Discussion:
CLOSE_WAIT issues
John Pollard
2006-07-25 17:03:32 UTC
Permalink
List,

We have had similar problems in the past, but this seems to be
happening more often now:

Web site performance becomes erratic (some instances not responding)
Viewing JavaMonitor one or two instances show 0 in the Transactions
column, even though you know that is not the case (there will have
been hundreds or thousands)

Our WO app instances are all within the port range of 2000 - 2050:

Running:
/usr/sbin/lsof -i tcp:2001-2050 -P
gives some ok LISTEN lines + some problem lines like this:

java 553 root 20u IPv6 0x04bbcd68 0t0 TCP plug:2025-
plug:64477 (CLOSE_WAIT)
java 553 root 21u IPv6 0x0646b2c8 0t0 TCP plug:2025-
plug:64483 (CLOSE_WAIT)
When I send a kill -9 to the problem process, 533 these are of course
cleared.

Casting my lsof net a bit wider:
/usr/sbin/lsof -i tcp:2001-2050 -P
gives about 10 lines like this:

java 281 root 9u IPv6 0x04bba470 0t0 TCP [::127.0.0.1]:
49228->[::127.0.0.1]:3306 (CLOSE_WAIT)
java 569 root 9u IPv6 0x0616dd70 0t0 TCP [::127.0.0.1]:
49247->[::127.0.0.1]:3306 (CLOSE_WAIT)

These all seem to be wotaskd processes.

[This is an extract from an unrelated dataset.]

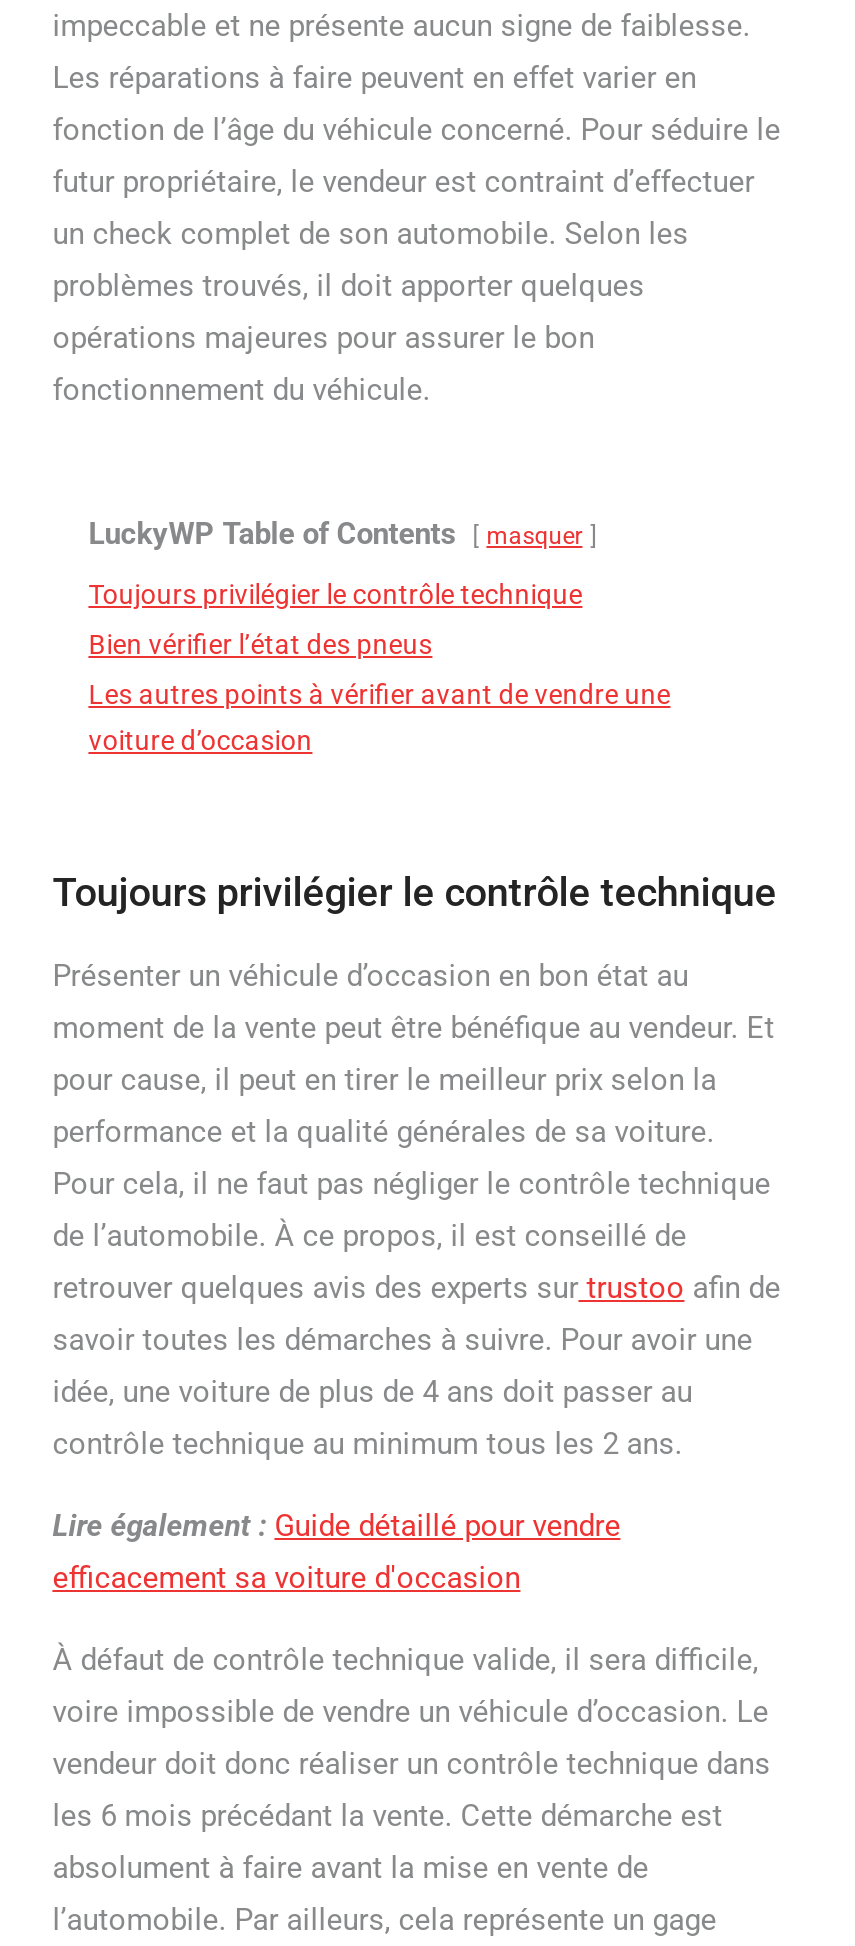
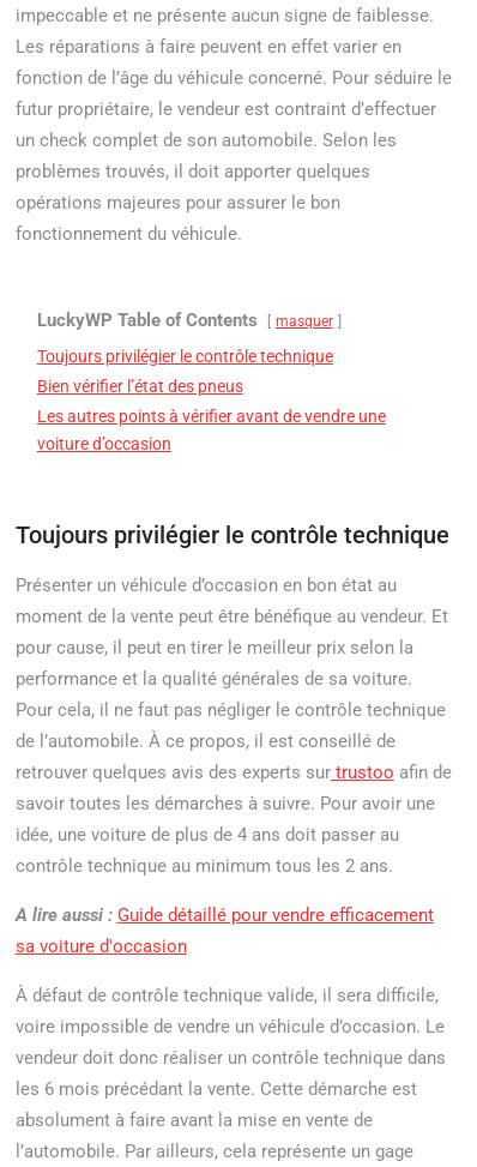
[52,1509,620,1597] Lire également : Guide détaillé pour vendre | efficacement sa voiture d'occasion -> [15,905,433,958] A lire aussi : Guide détaillé pour vendre efficacement | sa voiture d'occasion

Are there meant to be 10
wotaskd processes running?

I tried sending a kill -QUIT signal to one of my hung WO instances to
force a stack trace, but nothing came out in the log file. I have now
read the posting about editing SpawnOfWotaskd.sh to get the log
output, so will do this for next time.

As an aside, we try to use lsof every night in a script to detect
these problems and reboot, but lsof sometimes returns absolutely
nothing or "unable to read process table" or something close to that.
I have read this is a bug with 10.4.6. Not sure if 10.4.7 helps.
Perhaps related to also having > 2G of RAM.

These CLOSE_WAIT problems seem to appear with a release of WO (I
forget which) and never went away, though I am still using the WO
version one back from the latest (where WO is not bundled in XCode).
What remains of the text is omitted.